Penitentiary a decade earlier. The regime of reducing prisoners to a Hobbesian
state of brutish nature to demonstrate that they are under the total control
of their jailers has long been a cornerstone of the customary law of segregation
units. What Madam Justice Arbour found was that at the P4W, customary
law had little difficulty maintaining its ascendancy over the provisions
of the CCRA.
There were other elements of déjà vu at the Prison for Women.
When the inmates who had been transferred to the
Regional Treatment Centre were returned, heavy treadplate was welded to
the bars of all cells in the dissociation unit. This was done to discourage
the throwing of objects or fluids from the cells. There had been no incidents
of throwing anything through the bars after April 27th, either at the
Regional Treatment Centre or at the Prison for Women. The effect of the
addition of the treadplate was to increase markedly the oppressiveness
of the dissociation unit cells, and the isolation of their inhabitants.
Although almost $38,000.00 was spent installing the treadplate, it was
not considered appropriate to spend the $2,000.00 which had been estimated
as necessary to provide electricity to the cells so that televisions or
radios could be provided, until late November or early December of 1994.
(Arbour at 133)
This "improvement" to the segregation unit mirrored a similar "improvement"
made to the Penthouse in the wake of the 1975 Federal Court judgement
in McCann. The tiny windows in the cell
doors were enlarged to permit greater light into the interior, but within
months these were covered with a heavy steel-wire grill, isolating prisoners
even further from the outside world.
Madam Justice Arbour was especially critical of the Segregation Review
process at the P4W.
It is difficult to discern any indication in the
segregation review process or otherwise, that any assessment was made
of whether the statutory requirements for continued segregation were met.
. . . There is little, if any, consistency in the
reasons for continued segregation recorded in the segregation review documents.
Nor do the reasons advanced in the segregation reviews specifically address
the question of whether or how those reasons relate to the statutory standards.
Throughout the segregation reviews, there is repeated
reference to the significance of the outstanding criminal charges to the
ongoing segregation of these women. In a number of instances, the outstanding
charges are identified as the significant, and in some cases the only
reasons for the continued segregation. This is so notwithstanding that
it was conceded, as it must be, that the existence of such outstanding
charges cannot by itself justify continued segregation.
The Regulations contemplate that an independent assessment
of whether the statutory requirements for continued segregation have been
met will occur every 60 days at the Regional Headquarters. The evidence
raises a serious question as to whether such independent reviews occur
. . .
It is apparent that the person conducting the review at the Regional
Headquarters is heavily influenced by the judgement of the institution
as reflected in the paper or electronic record of the segregation review.

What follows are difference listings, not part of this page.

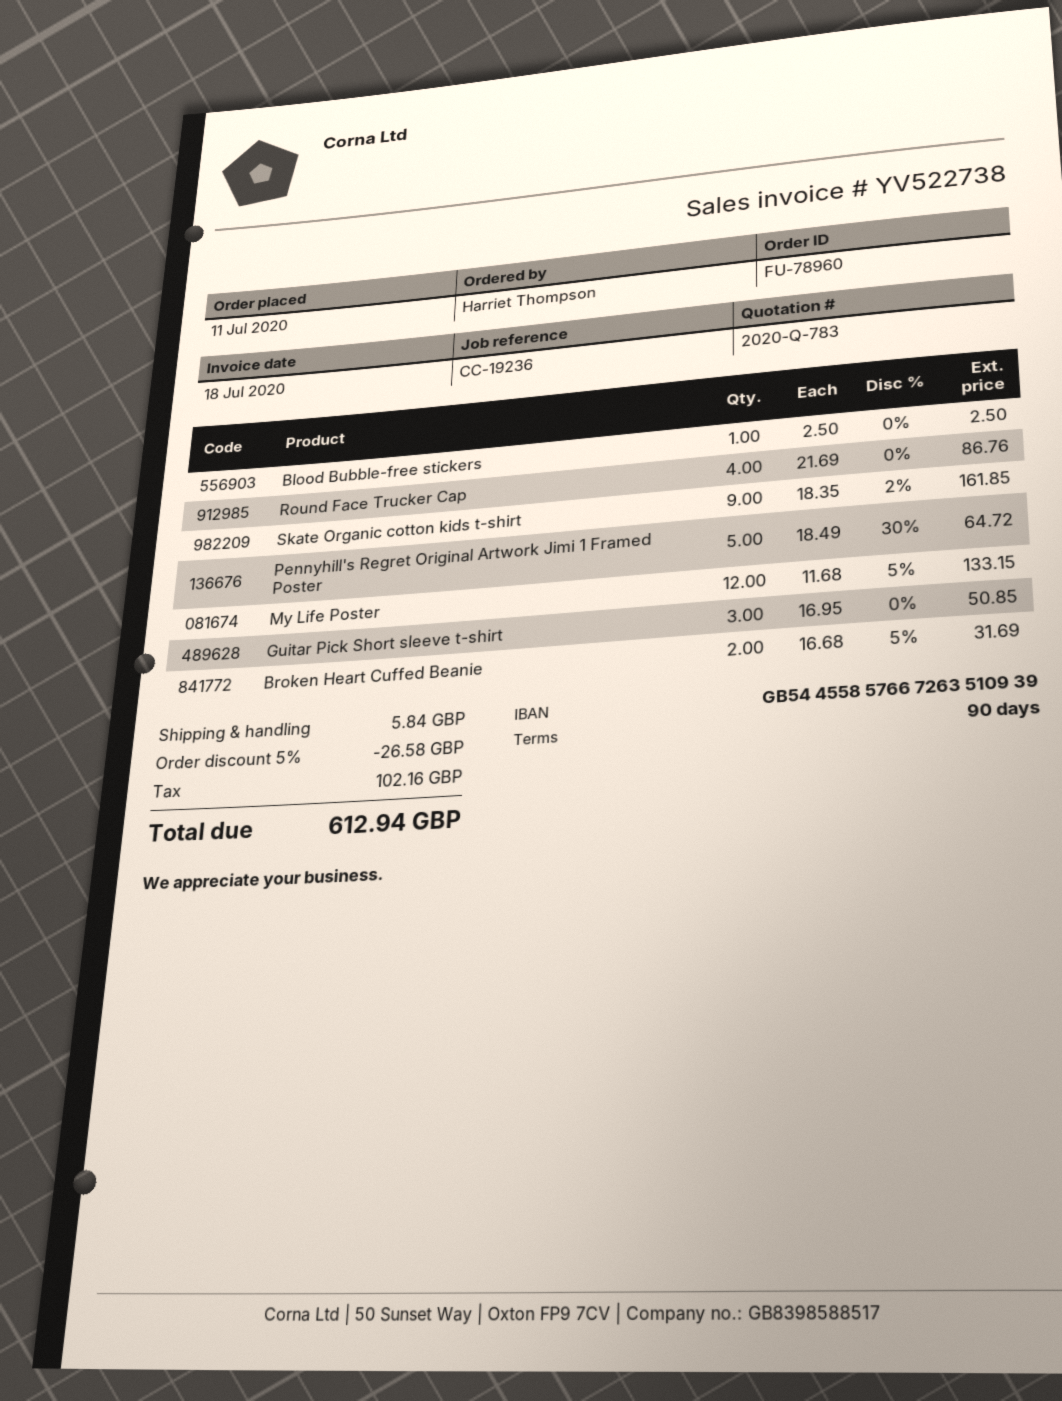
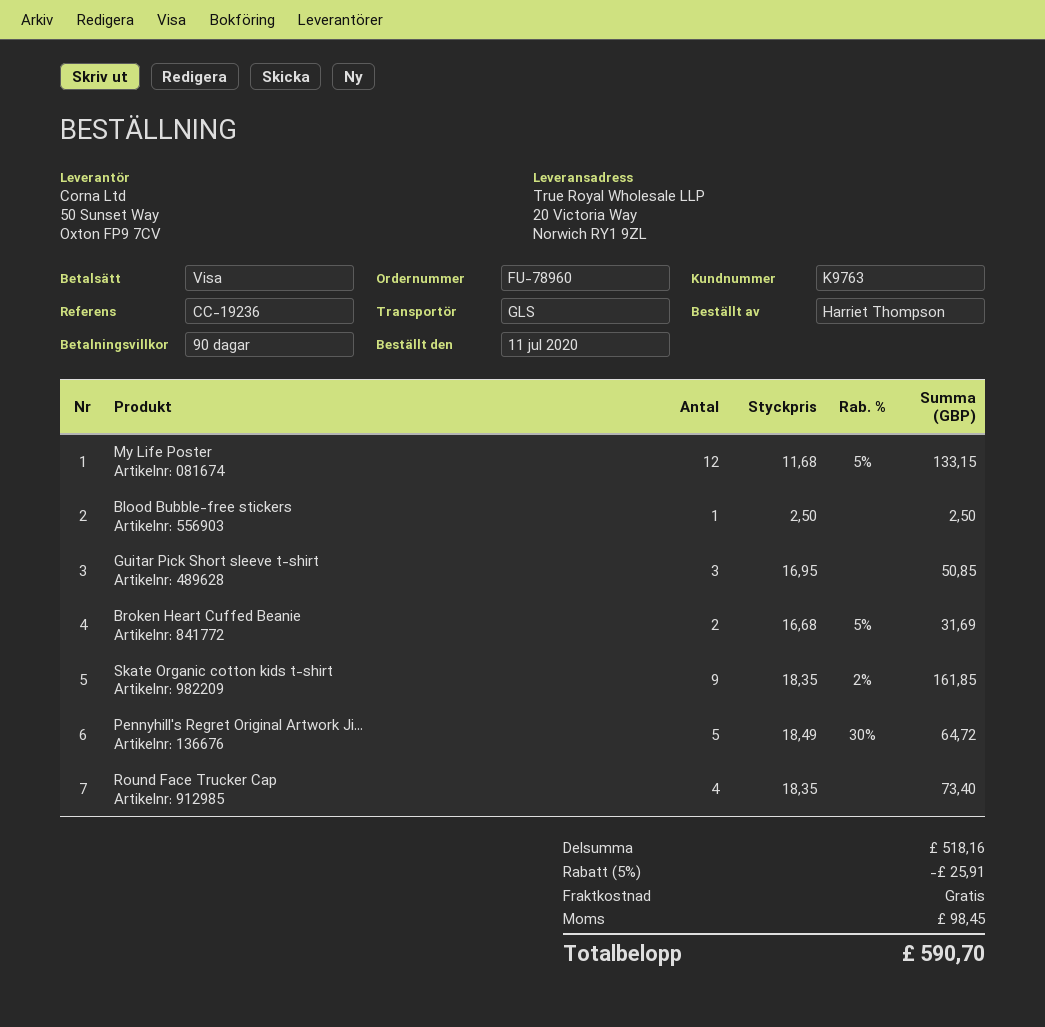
Round Face Trucker Cap: 4 x 21.69 = 86.76 -> 4 x 18.35 = 73.40
discount: 5% = 26.58 -> 5% = 25.91
shipping: 5.84 -> 0.00
tax: 102.16 -> 98.45
total: 612.94 -> 590.70

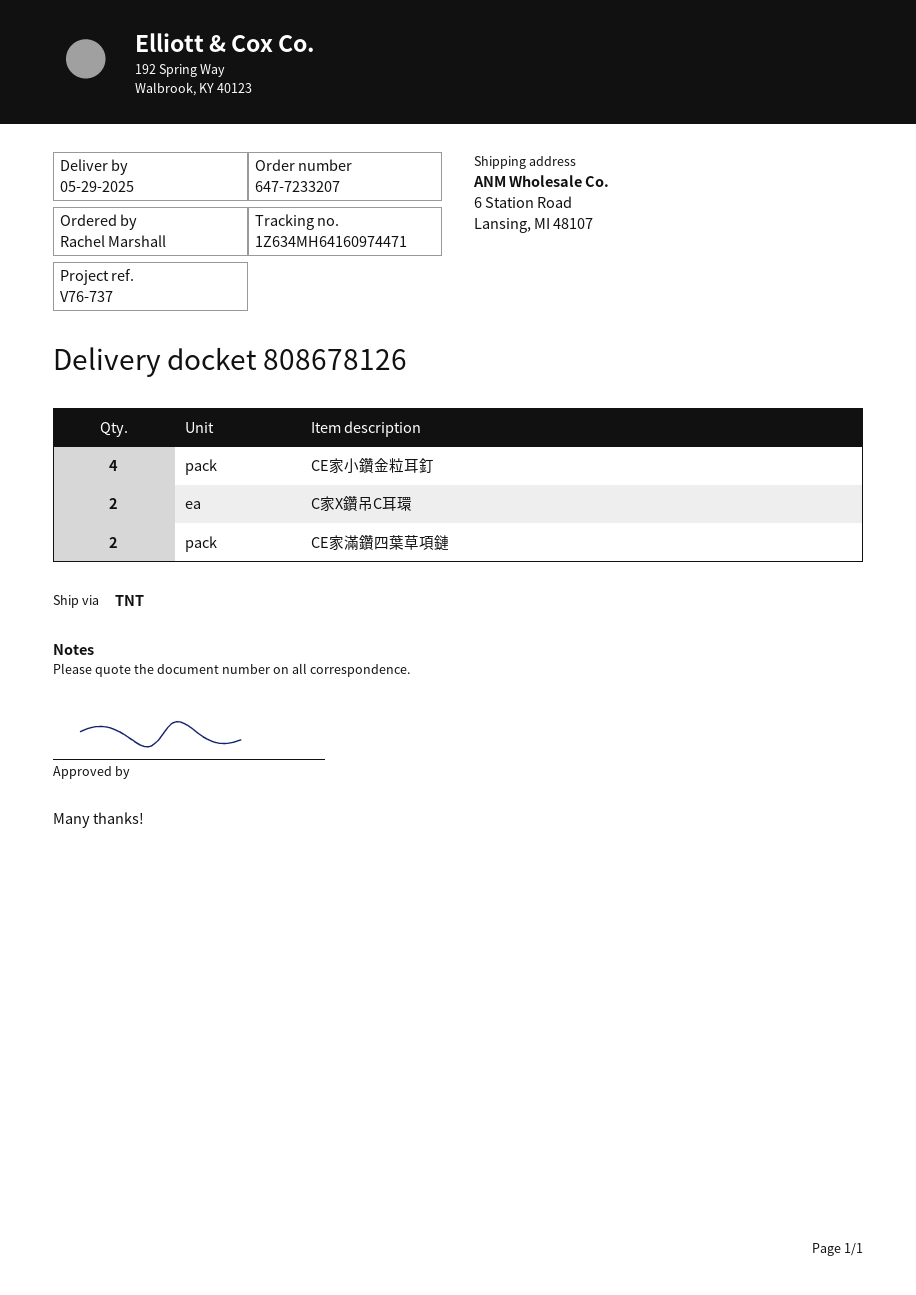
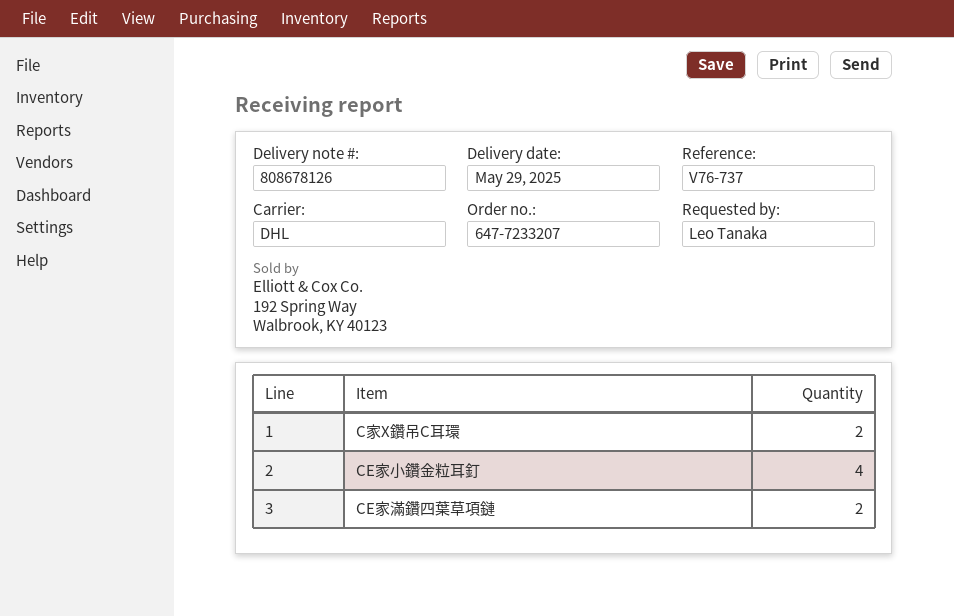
ordered by: Rachel Marshall -> Leo Tanaka
shipping method: TNT -> DHL

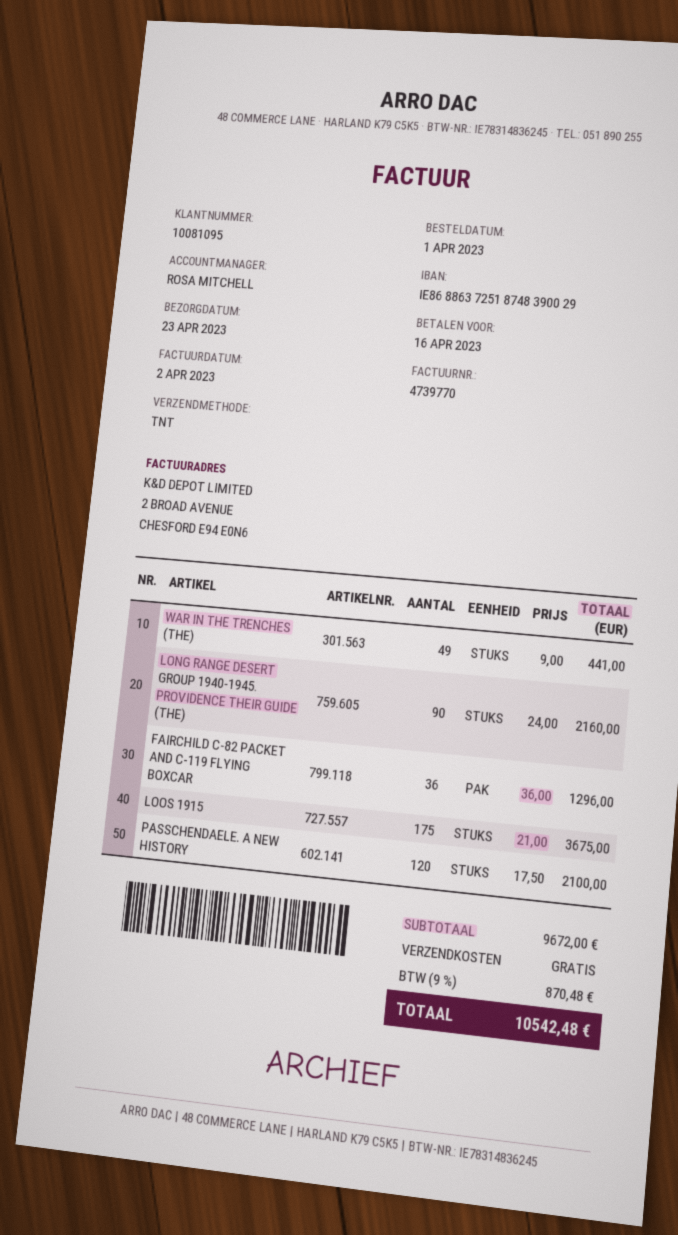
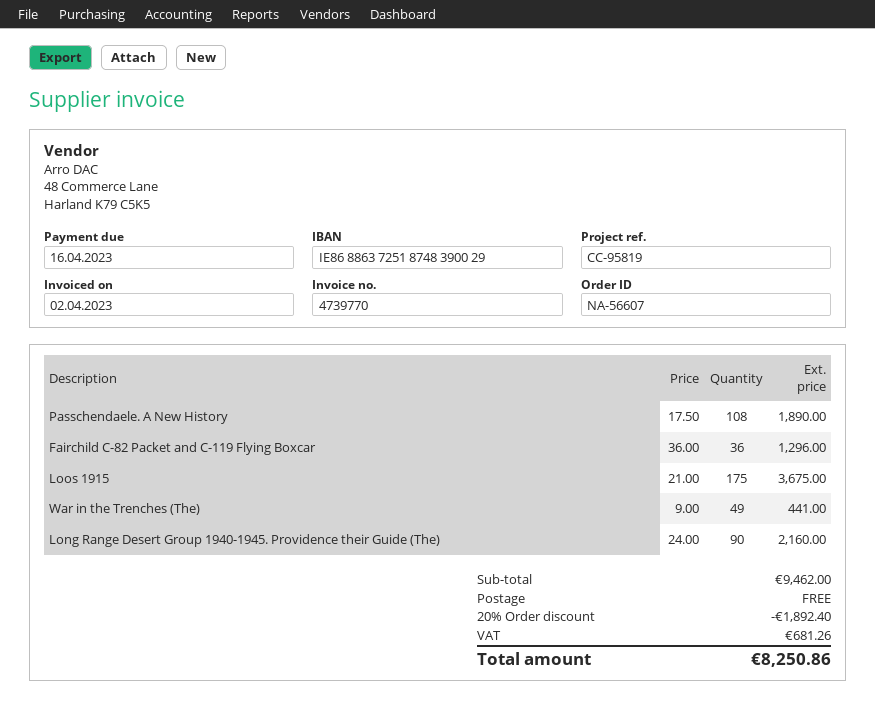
PASSCHENDAELE. A NEW HISTORY: 120 x 17.50 = 2100.00 -> 108 x 17.50 = 1890.00
subtotal: 9672.00 -> 9462.00
discount: none -> 20% = 1892.40
tax: 870.48 -> 681.26
total: 10542.48 -> 8250.86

Indeed, there was evidence that insufficient attention was paid even to
that record. (Arbour at 136-37)
Madam Justice Arbour’s findings regarding the deferential nature of
regional reviews parallel my observations at Kent. Similarly, justifying
segregation on the basis of outstanding charges reflects the persistence
of the customary law at Kent, notwithstanding the provisions of the CCRA.
Madam Justice Arbour concluded her review with an assessment of the
impact of prolonged segregation on the prisoners at the P4W.
In October of 1994, the prison’s psychologists advised
the prison staff of the psychological ill effects being suffered by the
women. Their report read:
Many of the symptoms currently observed are typical
effects of long-term isolation and sensory deprivation. One thing which
seems to have increased the deprivation in this current situation is the
new grillwork which has been put up on the cells. The following symptoms
have been observed: perceptual distortions, auditory and visual hallucinations,
flashbacks, increased sensitivity and startle response, concentration
difficulties and subsequent effect on school work, emotional distress
due to the extreme boredom and monotony, anxiety, particularly associated
with leaving the cell or seg area, generalized emotional lability at times,
fear that they are "going crazy" or "losing their minds" because of limited
interaction with others which results in lack of external frames of reference,
low mood and generalized sense of hopelessness.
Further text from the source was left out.